PROVIDED INFORMATION>
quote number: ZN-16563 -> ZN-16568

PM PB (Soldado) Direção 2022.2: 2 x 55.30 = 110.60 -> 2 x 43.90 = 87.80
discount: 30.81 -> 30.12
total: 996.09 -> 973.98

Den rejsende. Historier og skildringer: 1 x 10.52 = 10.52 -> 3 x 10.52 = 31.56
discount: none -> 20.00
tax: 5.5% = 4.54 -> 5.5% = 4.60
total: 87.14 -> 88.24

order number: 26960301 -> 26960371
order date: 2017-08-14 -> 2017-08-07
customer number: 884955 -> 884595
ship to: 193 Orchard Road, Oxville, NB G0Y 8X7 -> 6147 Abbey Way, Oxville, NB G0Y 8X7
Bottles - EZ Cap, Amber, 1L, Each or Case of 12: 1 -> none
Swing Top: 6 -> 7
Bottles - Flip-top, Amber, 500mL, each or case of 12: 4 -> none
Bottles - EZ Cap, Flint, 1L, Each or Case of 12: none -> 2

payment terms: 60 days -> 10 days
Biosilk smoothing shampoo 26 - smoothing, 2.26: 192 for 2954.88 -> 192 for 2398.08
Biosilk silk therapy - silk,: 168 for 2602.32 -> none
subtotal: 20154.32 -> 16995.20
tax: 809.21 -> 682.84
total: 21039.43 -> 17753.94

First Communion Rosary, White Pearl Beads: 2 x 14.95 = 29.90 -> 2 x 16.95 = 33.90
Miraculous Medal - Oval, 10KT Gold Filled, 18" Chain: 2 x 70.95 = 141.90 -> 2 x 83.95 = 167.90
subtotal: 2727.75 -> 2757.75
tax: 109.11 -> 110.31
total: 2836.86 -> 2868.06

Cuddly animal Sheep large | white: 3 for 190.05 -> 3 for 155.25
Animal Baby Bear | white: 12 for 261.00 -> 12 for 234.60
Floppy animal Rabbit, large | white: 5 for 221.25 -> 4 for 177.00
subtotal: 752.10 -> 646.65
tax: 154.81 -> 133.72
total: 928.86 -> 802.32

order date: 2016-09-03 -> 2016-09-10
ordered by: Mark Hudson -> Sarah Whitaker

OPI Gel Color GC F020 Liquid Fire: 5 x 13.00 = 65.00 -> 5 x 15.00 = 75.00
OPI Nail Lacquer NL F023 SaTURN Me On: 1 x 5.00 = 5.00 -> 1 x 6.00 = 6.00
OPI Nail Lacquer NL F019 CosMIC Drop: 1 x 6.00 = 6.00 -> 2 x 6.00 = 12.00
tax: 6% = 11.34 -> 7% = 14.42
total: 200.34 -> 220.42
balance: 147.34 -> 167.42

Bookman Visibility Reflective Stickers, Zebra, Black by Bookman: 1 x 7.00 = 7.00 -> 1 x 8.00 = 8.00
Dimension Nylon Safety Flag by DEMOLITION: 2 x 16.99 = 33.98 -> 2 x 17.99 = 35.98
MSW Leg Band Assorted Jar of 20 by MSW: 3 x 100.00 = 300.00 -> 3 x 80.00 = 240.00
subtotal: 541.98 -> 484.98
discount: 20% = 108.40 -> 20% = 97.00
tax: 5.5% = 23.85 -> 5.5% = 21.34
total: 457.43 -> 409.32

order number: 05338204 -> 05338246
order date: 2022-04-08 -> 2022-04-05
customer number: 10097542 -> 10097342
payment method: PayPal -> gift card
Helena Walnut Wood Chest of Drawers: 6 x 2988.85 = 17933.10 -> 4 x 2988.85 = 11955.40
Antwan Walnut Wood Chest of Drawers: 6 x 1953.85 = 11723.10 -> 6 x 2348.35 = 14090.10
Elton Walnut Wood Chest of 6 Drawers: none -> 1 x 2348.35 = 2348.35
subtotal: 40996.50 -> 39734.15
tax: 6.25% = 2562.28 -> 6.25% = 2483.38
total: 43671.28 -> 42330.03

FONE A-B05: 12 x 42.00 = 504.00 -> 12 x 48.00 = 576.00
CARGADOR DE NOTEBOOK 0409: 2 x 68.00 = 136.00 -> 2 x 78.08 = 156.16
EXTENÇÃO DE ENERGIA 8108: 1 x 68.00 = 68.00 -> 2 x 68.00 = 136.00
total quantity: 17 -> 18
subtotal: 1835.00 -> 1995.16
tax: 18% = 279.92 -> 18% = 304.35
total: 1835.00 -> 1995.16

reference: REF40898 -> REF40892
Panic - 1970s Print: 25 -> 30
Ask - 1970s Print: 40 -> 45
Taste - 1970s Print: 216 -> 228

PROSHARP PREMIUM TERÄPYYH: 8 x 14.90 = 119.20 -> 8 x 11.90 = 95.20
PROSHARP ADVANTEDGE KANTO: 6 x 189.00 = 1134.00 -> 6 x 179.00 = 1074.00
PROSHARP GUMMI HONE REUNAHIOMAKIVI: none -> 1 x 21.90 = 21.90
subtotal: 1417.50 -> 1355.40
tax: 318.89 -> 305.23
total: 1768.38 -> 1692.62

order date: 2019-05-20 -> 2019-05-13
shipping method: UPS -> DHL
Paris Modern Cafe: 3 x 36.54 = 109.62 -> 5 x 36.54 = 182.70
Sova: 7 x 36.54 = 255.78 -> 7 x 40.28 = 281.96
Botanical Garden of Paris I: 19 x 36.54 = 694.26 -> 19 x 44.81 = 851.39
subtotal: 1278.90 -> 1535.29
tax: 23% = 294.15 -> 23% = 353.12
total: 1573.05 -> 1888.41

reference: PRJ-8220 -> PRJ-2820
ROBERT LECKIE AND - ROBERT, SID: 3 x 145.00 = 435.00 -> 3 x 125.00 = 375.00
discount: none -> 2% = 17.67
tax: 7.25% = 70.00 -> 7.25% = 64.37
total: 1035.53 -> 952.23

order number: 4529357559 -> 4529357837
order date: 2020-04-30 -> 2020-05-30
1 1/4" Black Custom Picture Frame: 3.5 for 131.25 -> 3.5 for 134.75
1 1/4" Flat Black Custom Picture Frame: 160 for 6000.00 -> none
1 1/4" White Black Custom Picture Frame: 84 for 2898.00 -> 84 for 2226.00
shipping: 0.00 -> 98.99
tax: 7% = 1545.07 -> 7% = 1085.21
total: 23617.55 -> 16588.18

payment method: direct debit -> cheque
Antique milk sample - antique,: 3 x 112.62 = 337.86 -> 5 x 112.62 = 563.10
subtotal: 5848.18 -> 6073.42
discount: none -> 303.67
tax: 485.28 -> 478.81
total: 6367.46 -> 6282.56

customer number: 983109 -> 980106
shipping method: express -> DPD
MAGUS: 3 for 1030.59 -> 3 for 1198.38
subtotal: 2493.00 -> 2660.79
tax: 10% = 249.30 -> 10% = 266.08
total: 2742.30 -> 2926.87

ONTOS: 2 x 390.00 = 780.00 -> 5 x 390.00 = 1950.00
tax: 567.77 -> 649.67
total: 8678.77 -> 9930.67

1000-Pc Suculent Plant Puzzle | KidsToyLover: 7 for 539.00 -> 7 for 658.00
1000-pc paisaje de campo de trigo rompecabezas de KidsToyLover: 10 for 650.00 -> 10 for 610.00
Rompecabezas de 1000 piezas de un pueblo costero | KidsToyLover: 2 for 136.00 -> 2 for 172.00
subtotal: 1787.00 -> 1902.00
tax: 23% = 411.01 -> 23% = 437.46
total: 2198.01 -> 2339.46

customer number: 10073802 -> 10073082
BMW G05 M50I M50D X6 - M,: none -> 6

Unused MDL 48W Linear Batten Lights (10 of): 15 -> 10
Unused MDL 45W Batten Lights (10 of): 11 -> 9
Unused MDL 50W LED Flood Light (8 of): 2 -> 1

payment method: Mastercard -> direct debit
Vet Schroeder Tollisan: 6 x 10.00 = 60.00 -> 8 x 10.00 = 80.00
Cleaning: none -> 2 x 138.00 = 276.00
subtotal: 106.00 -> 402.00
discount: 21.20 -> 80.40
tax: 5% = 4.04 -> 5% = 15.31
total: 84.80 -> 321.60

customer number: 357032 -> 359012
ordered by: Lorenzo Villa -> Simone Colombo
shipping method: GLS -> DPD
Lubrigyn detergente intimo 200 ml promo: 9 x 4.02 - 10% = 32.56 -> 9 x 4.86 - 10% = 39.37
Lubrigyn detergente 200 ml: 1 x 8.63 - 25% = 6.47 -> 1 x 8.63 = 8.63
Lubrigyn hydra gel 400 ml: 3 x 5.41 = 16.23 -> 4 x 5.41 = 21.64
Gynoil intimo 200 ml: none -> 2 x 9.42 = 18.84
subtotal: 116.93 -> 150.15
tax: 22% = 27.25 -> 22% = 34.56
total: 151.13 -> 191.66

EXERCISE REQUIREMENTS> Reproduce word for word the material above, beginning with the line that contains "subtotal: 2493.00 -> 2660.79" and ending with the line that contains "Unused MDL 45W Batten Lights (10 of): 11 -> 9".

SOLUTION FOR THIS EXERCISE>
subtotal: 2493.00 -> 2660.79
tax: 10% = 249.30 -> 10% = 266.08
total: 2742.30 -> 2926.87

ONTOS: 2 x 390.00 = 780.00 -> 5 x 390.00 = 1950.00
tax: 567.77 -> 649.67
total: 8678.77 -> 9930.67

1000-Pc Suculent Plant Puzzle | KidsToyLover: 7 for 539.00 -> 7 for 658.00
1000-pc paisaje de campo de trigo rompecabezas de KidsToyLover: 10 for 650.00 -> 10 for 610.00
Rompecabezas de 1000 piezas de un pueblo costero | KidsToyLover: 2 for 136.00 -> 2 for 172.00
subtotal: 1787.00 -> 1902.00
tax: 23% = 411.01 -> 23% = 437.46
total: 2198.01 -> 2339.46

customer number: 10073802 -> 10073082
BMW G05 M50I M50D X6 - M,: none -> 6

Unused MDL 48W Linear Batten Lights (10 of): 15 -> 10
Unused MDL 45W Batten Lights (10 of): 11 -> 9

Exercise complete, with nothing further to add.